Democratic lawmakers criticized the Biden administration’s decision to exempt only unaccompanied migrant children from a pandemic policy that closed the border to asylum claims, calling on the administration to shield families from the order as well.
The Centers for Disease Control and Prevention issued an order early Saturday finding it unnecessary to use a public health directive known as Title 42 to turn away migrant children who arrive at the border without their parents. In place since March 2020, the directive allows border agents to rapidly “expel” migrants who cross the southwest border without considering their claims for asylum.
In the wake of the CDC order, issued in response to ongoing litigation brought by the state of Texas, congressional Democrats expressed disappointment the administration did not go further.

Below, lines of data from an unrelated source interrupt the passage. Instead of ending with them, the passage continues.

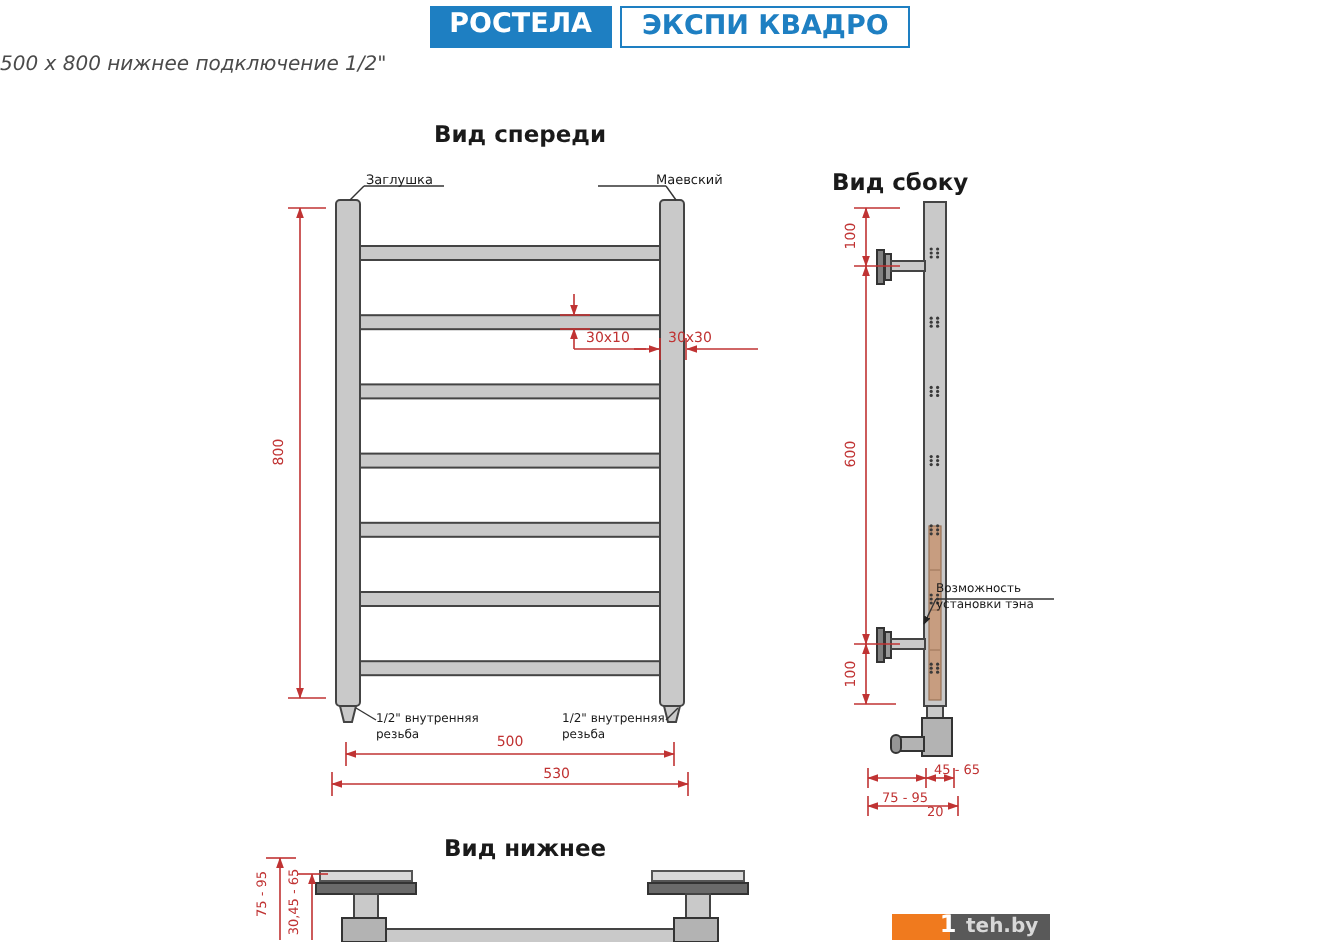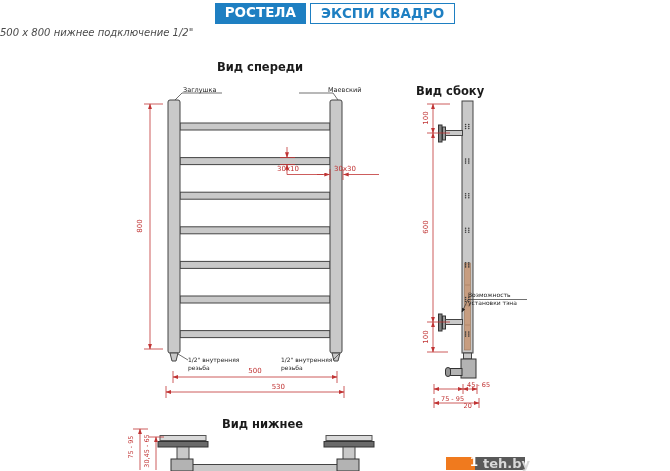--- a/index.html
+++ b/index.html
@@ -208,7 +208,7 @@
   <span class="lbl" style="left:183px;top:85.5px;">Заглушка</span>
   <span class="lbl" style="left:300px;top:85.5px;margin-left:28px;">Маевский</span>
   <span class="dim rot" style="left:140px;top:226px;">800</span>
-  <span class="dim" style="left:277px;top:166px;">30x10</span>
+  <span class="dim" style="left:293px;top:166px;">30x10</span>
   <span class="dim" style="left:334px;top:166px;">30x30</span>
   <span class="lbl wrap" style="left:188px;top:356px;width:56px;">1/2" внутренняя резьба</span>
   <span class="lbl wrap" style="left:281px;top:356px;width:56px;">1/2" внутренняя резьба</span>

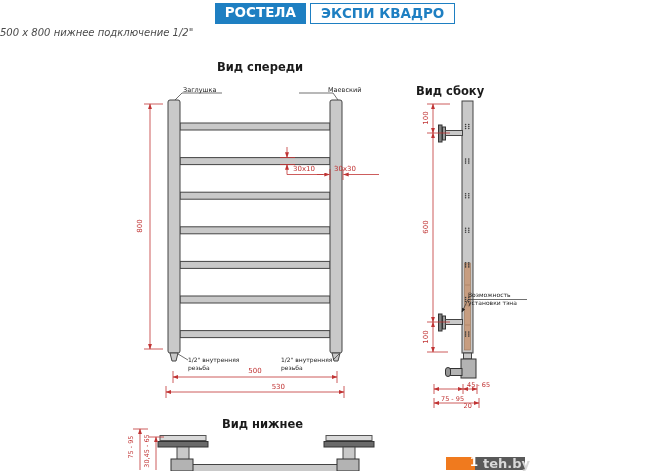--- a/index.html
+++ b/index.html
@@ -25,7 +25,7 @@
   
   .wm-orange{position:absolute;left:446px;top:457px;width:29px;height:13px;background:#f07a1e;}
   .wm-dark{position:absolute;left:475px;top:457px;width:50px;height:13px;background:#595959;}
-  .wm-site{display:block;padding-left:8px;color:#d8d8d8;font-weight:bold;font-size:13px;line-height:13px;}
+  .wm-site{display:block;padding-left:8px;color:#d8d8d8;font-weight:bold;font-size:10px;line-height:13px;}
   .wm-one{position:absolute;left:469px;top:455px;width:10px;color:#ffffff;font-weight:bold;
           font-size:12px;line-height:15px;z-index:3;text-align:center;}
 </style>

In a joint statement Saturday, Senate Majority Leader Charles E. Schumer, D-N.Y., Senate Foreign Relations Chair Bob Menendez, D-N.J., Sen. Alex Padilla, D-Calif., chair of the Judiciary Committee’s immigration panel and Sen. Cory Booker, D-N.J., called it “perplexing” to keep Title 42 in place while COVID-19 cases remain low.
“While we recognize that the Administration made the right choice to prevent unaccompanied children from being expelled, it is wrong that they made the decision to continue sending families with minor children back to persecution and torture,” they said. “With vaccines and testing widely available, there is no public health benefit to sending asylum seekers back to harm.”

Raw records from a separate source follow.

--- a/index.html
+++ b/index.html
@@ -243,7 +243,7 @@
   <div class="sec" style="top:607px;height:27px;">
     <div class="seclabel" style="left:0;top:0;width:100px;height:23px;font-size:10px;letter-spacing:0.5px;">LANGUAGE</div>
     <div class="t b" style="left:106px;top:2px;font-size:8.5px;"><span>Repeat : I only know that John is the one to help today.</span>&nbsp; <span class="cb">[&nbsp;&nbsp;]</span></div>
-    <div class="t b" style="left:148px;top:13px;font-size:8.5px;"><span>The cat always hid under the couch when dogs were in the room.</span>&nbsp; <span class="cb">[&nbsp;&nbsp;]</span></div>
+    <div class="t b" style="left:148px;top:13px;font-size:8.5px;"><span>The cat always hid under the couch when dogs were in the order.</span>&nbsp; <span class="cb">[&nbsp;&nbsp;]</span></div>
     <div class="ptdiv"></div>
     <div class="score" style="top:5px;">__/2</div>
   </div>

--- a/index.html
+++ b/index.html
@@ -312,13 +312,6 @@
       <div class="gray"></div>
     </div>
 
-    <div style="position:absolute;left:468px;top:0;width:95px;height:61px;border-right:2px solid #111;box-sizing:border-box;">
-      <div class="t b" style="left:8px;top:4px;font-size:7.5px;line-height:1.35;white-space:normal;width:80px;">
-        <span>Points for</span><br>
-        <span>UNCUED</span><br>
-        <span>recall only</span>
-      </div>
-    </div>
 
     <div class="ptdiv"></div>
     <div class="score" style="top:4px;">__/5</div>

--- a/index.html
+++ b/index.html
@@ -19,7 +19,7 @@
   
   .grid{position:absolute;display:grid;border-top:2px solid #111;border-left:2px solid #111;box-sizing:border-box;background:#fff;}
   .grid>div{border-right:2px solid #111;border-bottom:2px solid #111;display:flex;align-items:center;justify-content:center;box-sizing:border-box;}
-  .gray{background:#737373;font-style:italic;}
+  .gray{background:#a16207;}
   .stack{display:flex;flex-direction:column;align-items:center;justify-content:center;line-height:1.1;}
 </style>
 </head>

Rep. Raul Ruiz, a medical doctor who chairs the Congressional Hispanic Caucus, said ending Title 42 was “long overdue.”
“Transmission rates are low, there are safe testing and quarantining protocols, and vaccines are readily available. End Trump’s Title 42 now,” the California Democrat said in a statement Saturday.
The weekend statements reflect the latest push from congressional leaders opposing the border expulsion policy. Schumer, joined by Menendez, said on a call with reporters last week the expulsion policy “goes against everything this country stands for.”
The CDC order officially exempting unaccompanied migrant children comes in response to a Texas federal judge’s March 4 ruling ordering the administration to begin applying Title 42 to children.
The Biden administration had already suspended Title 42 as it applies to unaccompanied minors soon after taking office. However, earlier this month, U.S. District Judge Mark T. Pittman of the Northern District of Texas, a Trump appointee, found the administration did not sufficiently explain its reasoning for exempting children from the border directive.
“The President has (arbitrarily) excepted COVID-19 positive unaccompanied alien children from Title 42 procedures — which were purposed with preventing the spread of COVID-19. As a result, border states such as Texas now uniquely bear the brunt of the ramifications,” Pittman wrote.
The judge paused the effect of his ruling for seven days, which expired at midnight Saturday, shortly before the CDC released its revised order.
The new order explained that COVID-19 mitigation protocols implemented since last year have limited the risk of the virus spreading through government facilities holding migrant children. According to the CDC, the majority of migrant children are tested for COVID-19 when picked up by border agents, and then again when sent to the federal refugee agency that takes custody of unaccompanied children.
Consistent with national trends, the COVID-19 positivity rate among migrant children has also declined, the CDC order said.
While doubling down on its decision to exempt unaccompanied children, the Biden administration continued to defend its ability to expel single adults and migrant families under Title 42 in a separate court battle in Washington, D.C.
On March 4, hours before Pittman released his order, the U.S. Court of Appeals for the District of Columbia Circuit reversed part of a lower court ruling to uphold the legality of Title 42. However, the appeals court panel said migrants could not be expelled to countries where they would likely be persecuted.